» **EXERCISE DESCRIPTION**: Extract every entry word for word. Skip the pictures.

» **AVAILABLE RECORDS**:
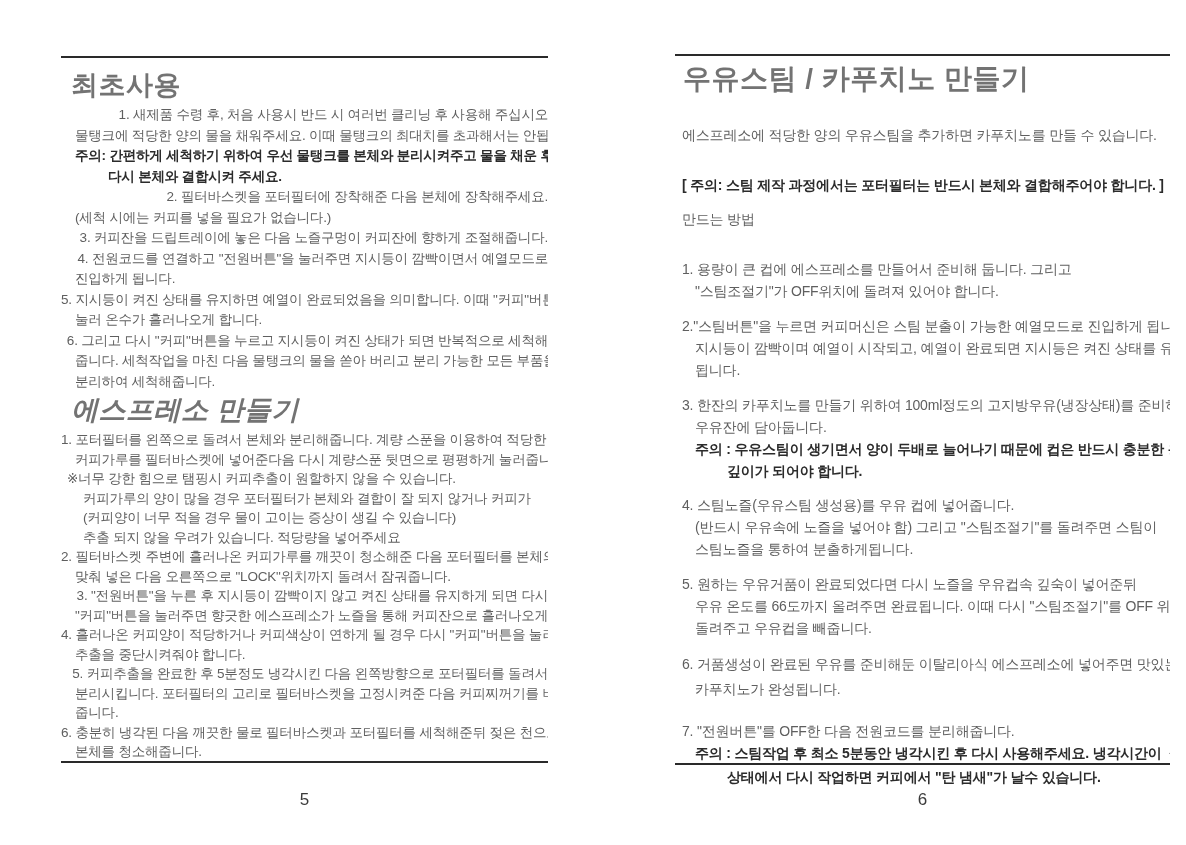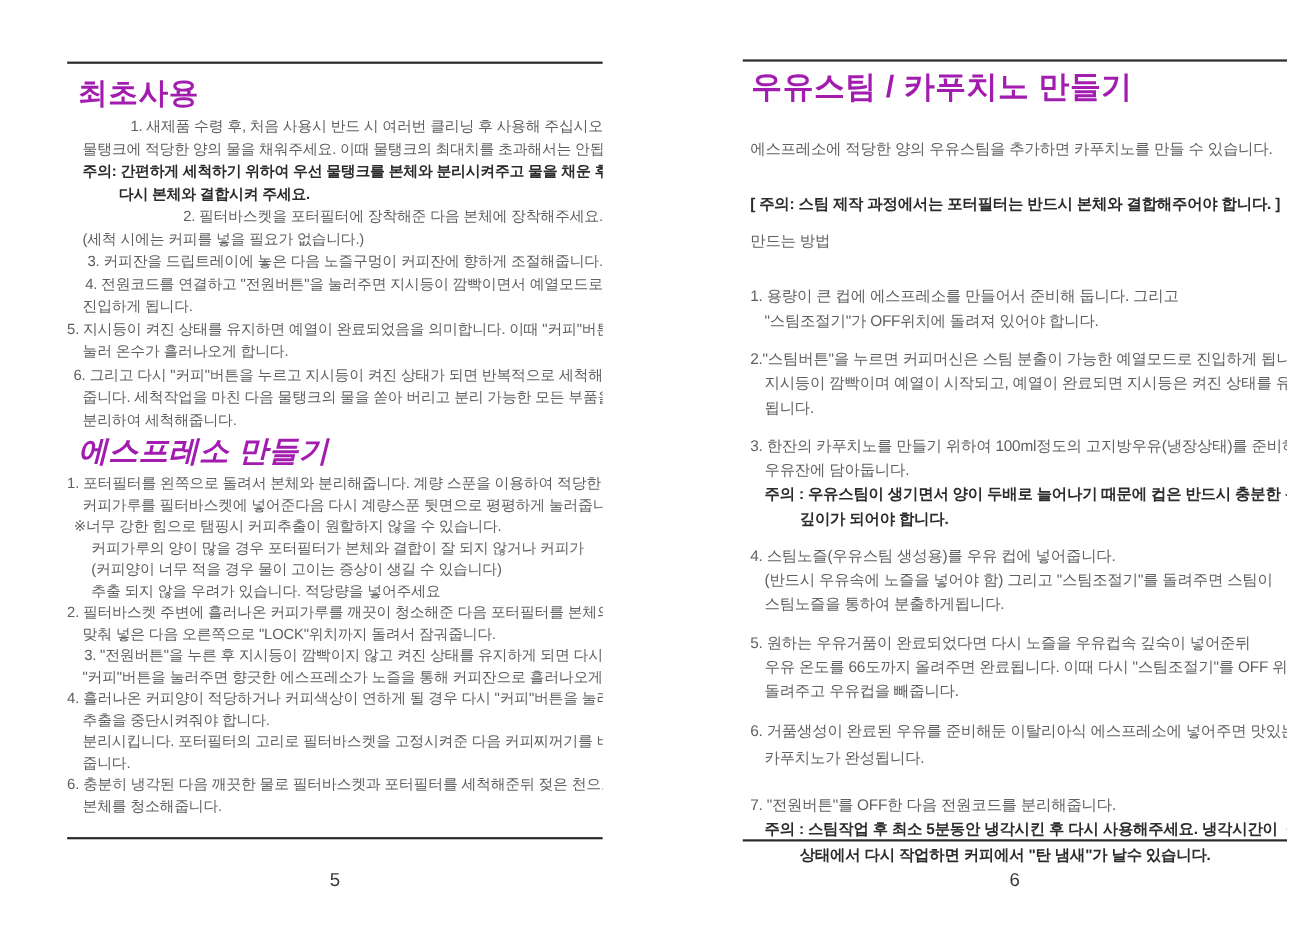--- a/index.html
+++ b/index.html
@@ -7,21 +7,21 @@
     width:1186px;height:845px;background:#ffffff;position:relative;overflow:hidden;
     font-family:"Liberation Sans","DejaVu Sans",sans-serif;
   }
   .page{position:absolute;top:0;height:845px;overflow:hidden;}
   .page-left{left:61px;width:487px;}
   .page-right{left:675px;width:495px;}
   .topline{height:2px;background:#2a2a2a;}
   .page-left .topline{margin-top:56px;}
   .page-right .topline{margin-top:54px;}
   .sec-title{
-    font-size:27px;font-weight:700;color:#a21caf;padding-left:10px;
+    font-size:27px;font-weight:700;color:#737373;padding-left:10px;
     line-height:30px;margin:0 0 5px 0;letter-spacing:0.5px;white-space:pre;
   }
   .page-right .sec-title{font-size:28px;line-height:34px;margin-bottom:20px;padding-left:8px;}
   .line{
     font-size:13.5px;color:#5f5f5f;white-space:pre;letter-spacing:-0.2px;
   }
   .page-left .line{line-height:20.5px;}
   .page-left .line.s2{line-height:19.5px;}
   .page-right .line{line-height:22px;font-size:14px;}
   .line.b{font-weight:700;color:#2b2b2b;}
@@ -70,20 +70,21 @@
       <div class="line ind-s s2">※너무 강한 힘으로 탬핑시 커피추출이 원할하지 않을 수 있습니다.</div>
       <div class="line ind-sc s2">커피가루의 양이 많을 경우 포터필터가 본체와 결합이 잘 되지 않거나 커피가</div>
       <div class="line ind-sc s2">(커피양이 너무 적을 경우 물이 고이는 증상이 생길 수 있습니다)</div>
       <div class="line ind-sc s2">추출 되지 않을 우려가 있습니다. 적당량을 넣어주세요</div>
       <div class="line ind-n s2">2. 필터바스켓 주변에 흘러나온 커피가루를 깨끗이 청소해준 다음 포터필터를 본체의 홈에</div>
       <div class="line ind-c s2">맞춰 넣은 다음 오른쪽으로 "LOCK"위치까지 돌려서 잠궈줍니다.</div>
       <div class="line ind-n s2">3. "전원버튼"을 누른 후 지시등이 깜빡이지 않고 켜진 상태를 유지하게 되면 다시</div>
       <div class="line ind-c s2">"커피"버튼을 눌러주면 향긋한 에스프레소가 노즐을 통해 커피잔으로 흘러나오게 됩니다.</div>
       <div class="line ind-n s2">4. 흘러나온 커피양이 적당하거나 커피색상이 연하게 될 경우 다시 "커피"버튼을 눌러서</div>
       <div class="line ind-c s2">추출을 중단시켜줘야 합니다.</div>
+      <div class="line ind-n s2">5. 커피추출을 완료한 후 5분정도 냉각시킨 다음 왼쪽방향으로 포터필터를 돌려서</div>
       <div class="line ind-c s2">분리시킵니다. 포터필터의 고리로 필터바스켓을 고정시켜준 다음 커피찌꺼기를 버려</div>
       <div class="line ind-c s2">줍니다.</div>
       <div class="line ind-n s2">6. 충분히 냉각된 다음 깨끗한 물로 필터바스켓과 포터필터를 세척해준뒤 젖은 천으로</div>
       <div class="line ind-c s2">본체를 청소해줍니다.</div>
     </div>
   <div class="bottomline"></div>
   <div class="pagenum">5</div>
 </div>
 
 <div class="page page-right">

» **EXPECTED ANSWER**:
--- a/index.html
+++ b/index.html
@@ -7,21 +7,21 @@
     width:1186px;height:845px;background:#ffffff;position:relative;overflow:hidden;
     font-family:"Liberation Sans","DejaVu Sans",sans-serif;
   }
   .page{position:absolute;top:0;height:845px;overflow:hidden;}
   .page-left{left:61px;width:487px;}
   .page-right{left:675px;width:495px;}
   .topline{height:2px;background:#2a2a2a;}
   .page-left .topline{margin-top:56px;}
   .page-right .topline{margin-top:54px;}
   .sec-title{
-    font-size:27px;font-weight:700;color:#a21caf;padding-left:10px;
+    font-size:27px;font-weight:700;color:#737373;padding-left:10px;
     line-height:30px;margin:0 0 5px 0;letter-spacing:0.5px;white-space:pre;
   }
   .page-right .sec-title{font-size:28px;line-height:34px;margin-bottom:20px;padding-left:8px;}
   .line{
     font-size:13.5px;color:#5f5f5f;white-space:pre;letter-spacing:-0.2px;
   }
   .page-left .line{line-height:20.5px;}
   .page-left .line.s2{line-height:19.5px;}
   .page-right .line{line-height:22px;font-size:14px;}
   .line.b{font-weight:700;color:#2b2b2b;}
@@ -70,20 +70,21 @@
       <div class="line ind-s s2">※너무 강한 힘으로 탬핑시 커피추출이 원할하지 않을 수 있습니다.</div>
       <div class="line ind-sc s2">커피가루의 양이 많을 경우 포터필터가 본체와 결합이 잘 되지 않거나 커피가</div>
       <div class="line ind-sc s2">(커피양이 너무 적을 경우 물이 고이는 증상이 생길 수 있습니다)</div>
       <div class="line ind-sc s2">추출 되지 않을 우려가 있습니다. 적당량을 넣어주세요</div>
       <div class="line ind-n s2">2. 필터바스켓 주변에 흘러나온 커피가루를 깨끗이 청소해준 다음 포터필터를 본체의 홈에</div>
       <div class="line ind-c s2">맞춰 넣은 다음 오른쪽으로 "LOCK"위치까지 돌려서 잠궈줍니다.</div>
       <div class="line ind-n s2">3. "전원버튼"을 누른 후 지시등이 깜빡이지 않고 켜진 상태를 유지하게 되면 다시</div>
       <div class="line ind-c s2">"커피"버튼을 눌러주면 향긋한 에스프레소가 노즐을 통해 커피잔으로 흘러나오게 됩니다.</div>
       <div class="line ind-n s2">4. 흘러나온 커피양이 적당하거나 커피색상이 연하게 될 경우 다시 "커피"버튼을 눌러서</div>
       <div class="line ind-c s2">추출을 중단시켜줘야 합니다.</div>
+      <div class="line ind-n s2">5. 커피추출을 완료한 후 5분정도 냉각시킨 다음 왼쪽방향으로 포터필터를 돌려서</div>
       <div class="line ind-c s2">분리시킵니다. 포터필터의 고리로 필터바스켓을 고정시켜준 다음 커피찌꺼기를 버려</div>
       <div class="line ind-c s2">줍니다.</div>
       <div class="line ind-n s2">6. 충분히 냉각된 다음 깨끗한 물로 필터바스켓과 포터필터를 세척해준뒤 젖은 천으로</div>
       <div class="line ind-c s2">본체를 청소해줍니다.</div>
     </div>
   <div class="bottomline"></div>
   <div class="pagenum">5</div>
 </div>
 
 <div class="page page-right">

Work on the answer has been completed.